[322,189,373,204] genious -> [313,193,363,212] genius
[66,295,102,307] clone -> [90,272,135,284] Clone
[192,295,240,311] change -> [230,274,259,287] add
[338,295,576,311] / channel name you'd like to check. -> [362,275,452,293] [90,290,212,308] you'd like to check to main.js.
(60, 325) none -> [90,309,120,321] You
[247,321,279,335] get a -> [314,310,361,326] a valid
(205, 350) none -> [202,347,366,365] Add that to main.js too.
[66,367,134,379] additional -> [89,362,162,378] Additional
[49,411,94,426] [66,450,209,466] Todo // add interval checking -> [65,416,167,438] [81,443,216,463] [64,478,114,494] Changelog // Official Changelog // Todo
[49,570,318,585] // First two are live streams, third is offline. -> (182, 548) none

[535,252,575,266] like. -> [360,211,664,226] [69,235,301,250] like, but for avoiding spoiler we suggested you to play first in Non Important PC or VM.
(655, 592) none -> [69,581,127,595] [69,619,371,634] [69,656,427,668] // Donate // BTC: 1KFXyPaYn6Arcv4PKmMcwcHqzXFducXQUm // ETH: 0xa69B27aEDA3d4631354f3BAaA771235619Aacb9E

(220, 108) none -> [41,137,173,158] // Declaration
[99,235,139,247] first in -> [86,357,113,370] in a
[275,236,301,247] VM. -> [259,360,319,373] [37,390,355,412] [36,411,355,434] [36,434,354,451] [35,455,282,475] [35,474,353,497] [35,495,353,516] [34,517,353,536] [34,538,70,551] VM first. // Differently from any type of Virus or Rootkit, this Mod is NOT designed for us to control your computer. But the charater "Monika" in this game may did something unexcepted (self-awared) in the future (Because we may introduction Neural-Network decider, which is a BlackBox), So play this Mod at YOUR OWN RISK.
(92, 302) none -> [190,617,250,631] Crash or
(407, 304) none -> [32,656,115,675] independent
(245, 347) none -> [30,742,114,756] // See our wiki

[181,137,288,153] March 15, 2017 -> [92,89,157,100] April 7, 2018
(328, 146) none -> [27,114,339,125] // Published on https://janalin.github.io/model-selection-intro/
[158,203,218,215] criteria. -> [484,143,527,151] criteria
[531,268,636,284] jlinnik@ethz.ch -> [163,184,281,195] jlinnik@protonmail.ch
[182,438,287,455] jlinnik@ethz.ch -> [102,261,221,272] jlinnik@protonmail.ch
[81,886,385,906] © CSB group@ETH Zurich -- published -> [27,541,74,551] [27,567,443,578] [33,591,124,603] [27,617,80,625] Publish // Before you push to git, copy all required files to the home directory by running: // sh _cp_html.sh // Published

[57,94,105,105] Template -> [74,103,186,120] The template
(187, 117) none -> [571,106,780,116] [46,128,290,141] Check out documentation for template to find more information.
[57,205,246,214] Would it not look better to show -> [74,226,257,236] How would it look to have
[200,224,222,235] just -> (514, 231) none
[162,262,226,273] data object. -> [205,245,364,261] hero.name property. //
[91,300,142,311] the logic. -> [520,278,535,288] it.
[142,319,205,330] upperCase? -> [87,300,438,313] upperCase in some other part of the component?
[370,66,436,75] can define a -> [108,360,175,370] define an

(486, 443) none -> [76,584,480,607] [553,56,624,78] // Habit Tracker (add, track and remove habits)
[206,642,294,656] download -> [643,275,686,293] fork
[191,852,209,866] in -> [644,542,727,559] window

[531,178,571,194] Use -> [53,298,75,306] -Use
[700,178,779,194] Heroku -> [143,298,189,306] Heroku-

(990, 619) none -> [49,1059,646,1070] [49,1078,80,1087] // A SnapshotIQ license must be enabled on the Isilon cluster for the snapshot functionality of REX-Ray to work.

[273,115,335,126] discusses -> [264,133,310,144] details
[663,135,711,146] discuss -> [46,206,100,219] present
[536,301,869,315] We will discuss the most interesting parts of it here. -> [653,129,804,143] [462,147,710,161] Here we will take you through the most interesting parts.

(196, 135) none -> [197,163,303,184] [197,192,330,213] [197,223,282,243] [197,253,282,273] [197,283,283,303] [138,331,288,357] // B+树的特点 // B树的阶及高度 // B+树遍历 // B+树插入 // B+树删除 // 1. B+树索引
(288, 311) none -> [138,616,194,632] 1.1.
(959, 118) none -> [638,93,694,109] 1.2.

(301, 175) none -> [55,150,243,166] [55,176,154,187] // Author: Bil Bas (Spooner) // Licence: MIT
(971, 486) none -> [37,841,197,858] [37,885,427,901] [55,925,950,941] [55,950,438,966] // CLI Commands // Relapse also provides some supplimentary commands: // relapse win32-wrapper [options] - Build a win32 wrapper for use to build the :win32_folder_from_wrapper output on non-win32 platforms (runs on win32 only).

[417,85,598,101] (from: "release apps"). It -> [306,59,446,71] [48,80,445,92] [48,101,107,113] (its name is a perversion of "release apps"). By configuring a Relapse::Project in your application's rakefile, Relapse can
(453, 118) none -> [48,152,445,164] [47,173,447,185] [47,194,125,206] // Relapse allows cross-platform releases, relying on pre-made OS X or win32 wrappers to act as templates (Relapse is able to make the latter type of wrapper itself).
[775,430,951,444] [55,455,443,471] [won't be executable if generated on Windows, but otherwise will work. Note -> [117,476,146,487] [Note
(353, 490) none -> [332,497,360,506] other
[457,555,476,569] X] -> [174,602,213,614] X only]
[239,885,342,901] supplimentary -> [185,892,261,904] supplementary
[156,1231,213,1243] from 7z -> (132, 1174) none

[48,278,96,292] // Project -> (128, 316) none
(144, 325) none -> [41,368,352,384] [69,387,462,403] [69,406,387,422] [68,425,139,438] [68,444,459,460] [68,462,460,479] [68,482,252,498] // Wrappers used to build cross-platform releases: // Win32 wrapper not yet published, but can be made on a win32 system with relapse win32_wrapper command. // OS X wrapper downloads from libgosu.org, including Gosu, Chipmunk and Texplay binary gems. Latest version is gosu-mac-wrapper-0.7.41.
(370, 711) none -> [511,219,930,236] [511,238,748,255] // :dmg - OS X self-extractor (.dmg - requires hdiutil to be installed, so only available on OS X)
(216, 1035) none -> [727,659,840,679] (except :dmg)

* _EXERCISE REQUIREMENTS_: Print all of the material above exactly as given.

* _WRITTEN RESPONSE_:
[322,189,373,204] genious -> [313,193,363,212] genius
[66,295,102,307] clone -> [90,272,135,284] Clone
[192,295,240,311] change -> [230,274,259,287] add
[338,295,576,311] / channel name you'd like to check. -> [362,275,452,293] [90,290,212,308] you'd like to check to main.js.
(60, 325) none -> [90,309,120,321] You
[247,321,279,335] get a -> [314,310,361,326] a valid
(205, 350) none -> [202,347,366,365] Add that to main.js too.
[66,367,134,379] additional -> [89,362,162,378] Additional
[49,411,94,426] [66,450,209,466] Todo // add interval checking -> [65,416,167,438] [81,443,216,463] [64,478,114,494] Changelog // Official Changelog // Todo
[49,570,318,585] // First two are live streams, third is offline. -> (182, 548) none

[535,252,575,266] like. -> [360,211,664,226] [69,235,301,250] like, but for avoiding spoiler we suggested you to play first in Non Important PC or VM.
(655, 592) none -> [69,581,127,595] [69,619,371,634] [69,656,427,668] // Donate // BTC: 1KFXyPaYn6Arcv4PKmMcwcHqzXFducXQUm // ETH: 0xa69B27aEDA3d4631354f3BAaA771235619Aacb9E

(220, 108) none -> [41,137,173,158] // Declaration
[99,235,139,247] first in -> [86,357,113,370] in a
[275,236,301,247] VM. -> [259,360,319,373] [37,390,355,412] [36,411,355,434] [36,434,354,451] [35,455,282,475] [35,474,353,497] [35,495,353,516] [34,517,353,536] [34,538,70,551] VM first. // Differently from any type of Virus or Rootkit, this Mod is NOT designed for us to control your computer. But the charater "Monika" in this game may did something unexcepted (self-awared) in the future (Because we may introduction Neural-Network decider, which is a BlackBox), So play this Mod at YOUR OWN RISK.
(92, 302) none -> [190,617,250,631] Crash or
(407, 304) none -> [32,656,115,675] independent
(245, 347) none -> [30,742,114,756] // See our wiki

[181,137,288,153] March 15, 2017 -> [92,89,157,100] April 7, 2018
(328, 146) none -> [27,114,339,125] // Published on https://janalin.github.io/model-selection-intro/
[158,203,218,215] criteria. -> [484,143,527,151] criteria
[531,268,636,284] jlinnik@ethz.ch -> [163,184,281,195] jlinnik@protonmail.ch
[182,438,287,455] jlinnik@ethz.ch -> [102,261,221,272] jlinnik@protonmail.ch
[81,886,385,906] © CSB group@ETH Zurich -- published -> [27,541,74,551] [27,567,443,578] [33,591,124,603] [27,617,80,625] Publish // Before you push to git, copy all required files to the home directory by running: // sh _cp_html.sh // Published

[57,94,105,105] Template -> [74,103,186,120] The template
(187, 117) none -> [571,106,780,116] [46,128,290,141] Check out documentation for template to find more information.
[57,205,246,214] Would it not look better to show -> [74,226,257,236] How would it look to have
[200,224,222,235] just -> (514, 231) none
[162,262,226,273] data object. -> [205,245,364,261] hero.name property. //
[91,300,142,311] the logic. -> [520,278,535,288] it.
[142,319,205,330] upperCase? -> [87,300,438,313] upperCase in some other part of the component?
[370,66,436,75] can define a -> [108,360,175,370] define an

(486, 443) none -> [76,584,480,607] [553,56,624,78] // Habit Tracker (add, track and remove habits)
[206,642,294,656] download -> [643,275,686,293] fork
[191,852,209,866] in -> [644,542,727,559] window

[531,178,571,194] Use -> [53,298,75,306] -Use
[700,178,779,194] Heroku -> [143,298,189,306] Heroku-

(990, 619) none -> [49,1059,646,1070] [49,1078,80,1087] // A SnapshotIQ license must be enabled on the Isilon cluster for the snapshot functionality of REX-Ray to work.

[273,115,335,126] discusses -> [264,133,310,144] details
[663,135,711,146] discuss -> [46,206,100,219] present
[536,301,869,315] We will discuss the most interesting parts of it here. -> [653,129,804,143] [462,147,710,161] Here we will take you through the most interesting parts.

(196, 135) none -> [197,163,303,184] [197,192,330,213] [197,223,282,243] [197,253,282,273] [197,283,283,303] [138,331,288,357] // B+树的特点 // B树的阶及高度 // B+树遍历 // B+树插入 // B+树删除 // 1. B+树索引
(288, 311) none -> [138,616,194,632] 1.1.
(959, 118) none -> [638,93,694,109] 1.2.

(301, 175) none -> [55,150,243,166] [55,176,154,187] // Author: Bil Bas (Spooner) // Licence: MIT
(971, 486) none -> [37,841,197,858] [37,885,427,901] [55,925,950,941] [55,950,438,966] // CLI Commands // Relapse also provides some supplimentary commands: // relapse win32-wrapper [options] - Build a win32 wrapper for use to build the :win32_folder_from_wrapper output on non-win32 platforms (runs on win32 only).

[417,85,598,101] (from: "release apps"). It -> [306,59,446,71] [48,80,445,92] [48,101,107,113] (its name is a perversion of "release apps"). By configuring a Relapse::Project in your application's rakefile, Relapse can
(453, 118) none -> [48,152,445,164] [47,173,447,185] [47,194,125,206] // Relapse allows cross-platform releases, relying on pre-made OS X or win32 wrappers to act as templates (Relapse is able to make the latter type of wrapper itself).
[775,430,951,444] [55,455,443,471] [won't be executable if generated on Windows, but otherwise will work. Note -> [117,476,146,487] [Note
(353, 490) none -> [332,497,360,506] other
[457,555,476,569] X] -> [174,602,213,614] X only]
[239,885,342,901] supplimentary -> [185,892,261,904] supplementary
[156,1231,213,1243] from 7z -> (132, 1174) none

[48,278,96,292] // Project -> (128, 316) none
(144, 325) none -> [41,368,352,384] [69,387,462,403] [69,406,387,422] [68,425,139,438] [68,444,459,460] [68,462,460,479] [68,482,252,498] // Wrappers used to build cross-platform releases: // Win32 wrapper not yet published, but can be made on a win32 system with relapse win32_wrapper command. // OS X wrapper downloads from libgosu.org, including Gosu, Chipmunk and Texplay binary gems. Latest version is gosu-mac-wrapper-0.7.41.
(370, 711) none -> [511,219,930,236] [511,238,748,255] // :dmg - OS X self-extractor (.dmg - requires hdiutil to be installed, so only available on OS X)
(216, 1035) none -> [727,659,840,679] (except :dmg)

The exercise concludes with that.